Qwen 3.6/3.7 series local deployment gains traction with real-world tests, MTP support, and official quantized checkpoints; new AgentGym2 benchmark highlights real-world agent challenges

Key Questions

What are the key specs of the Qwen 3.6 series models?

Qwen 3.6 includes a 27B dense model and 35B-A3B MoE variant optimized for 32-64GB VRAM setups. They achieve strong LiveCodeBench scores of 83.9% and 80.4% respectively.

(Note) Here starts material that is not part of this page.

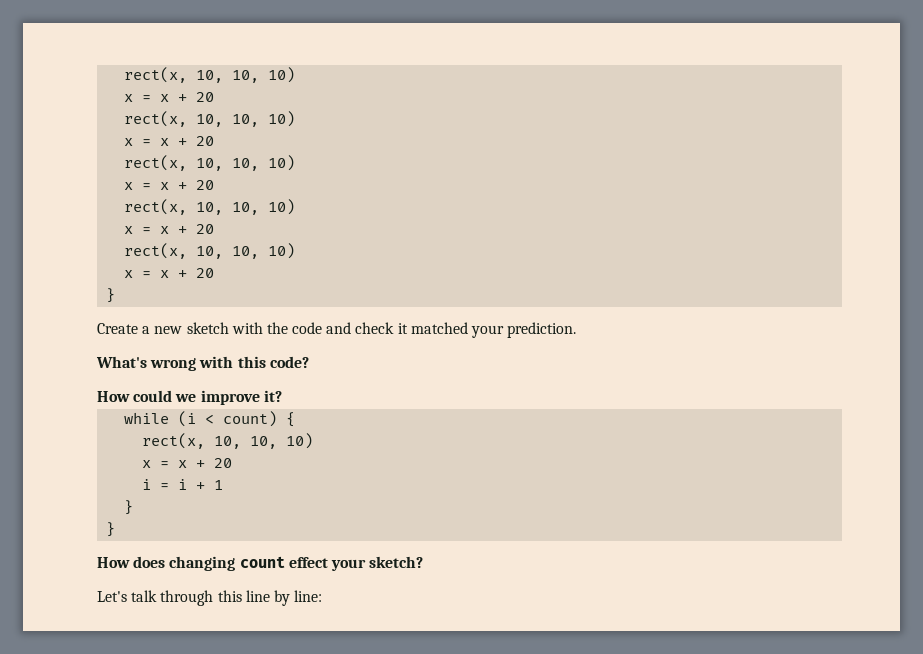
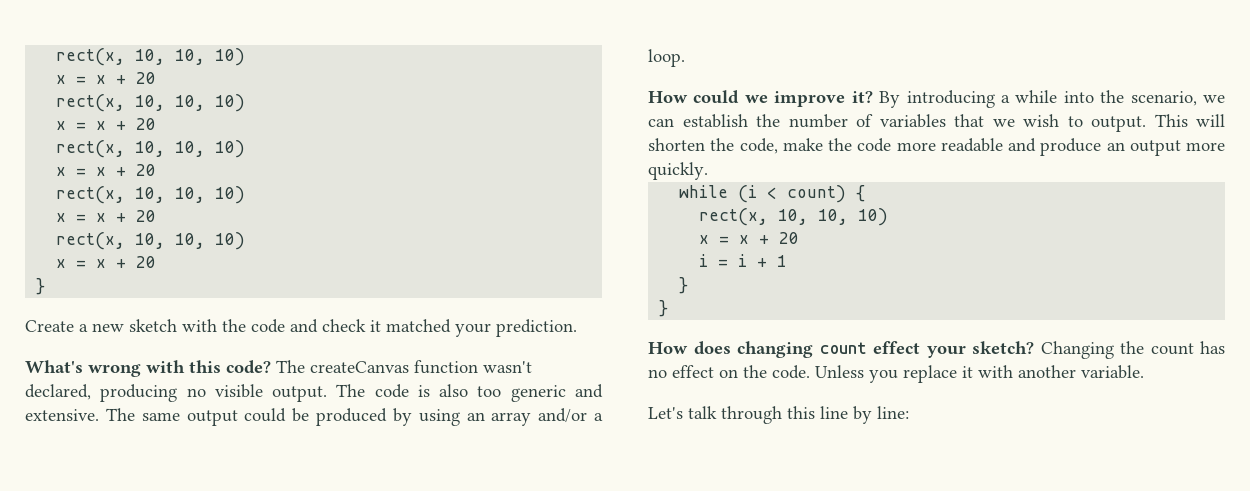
(309, 362) none -> [276,360,532,374] [25,384,603,402] [25,408,603,426] [648,49,685,67] The createCanvas function wasn't declared, producing no visible output. The code is also too generic and extensive. The same output could be produced by using an array and/or a loop.
(282, 396) none -> [879,90,1225,108] [648,114,1225,132] [648,138,1225,156] [648,162,708,180] By introducing a while into the scenario, we can establish the number of variables that we wish to output. This will shorten the code, make the code more readable and produce an output more quickly.
(424, 562) none -> [1040,341,1225,359] [648,365,1144,383] Changing the count has no effect on the code. Unless you replace it with another variable.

How do these models perform in local deployments?

Real-world tests on RTX 3090 and 5090 show MoE speed advantages and MTP boosts in TPS. Official quantized checkpoints and LLMOS tensor offloading enable running the 35B MoE on a single 16GB GPU.

What does the AgentGym2 benchmark reveal?

AgentGym2 shows that even frontier models struggle with realistic agent tasks, while open-source models like Nex-N1-32B demonstrate strong post-training gains in de-idealized environments.

Which Qwen model offers the best intelligence density?

The 35B-A3B MoE variant leads in intelligence density per parameter according to analysis of 71 LLMs. It fits well in the VRAM sweet spot for local coding agents alongside the 80B/3B Qwen3-Coder-Next.

What hardware is recommended for Qwen 3.6/3.7 local use?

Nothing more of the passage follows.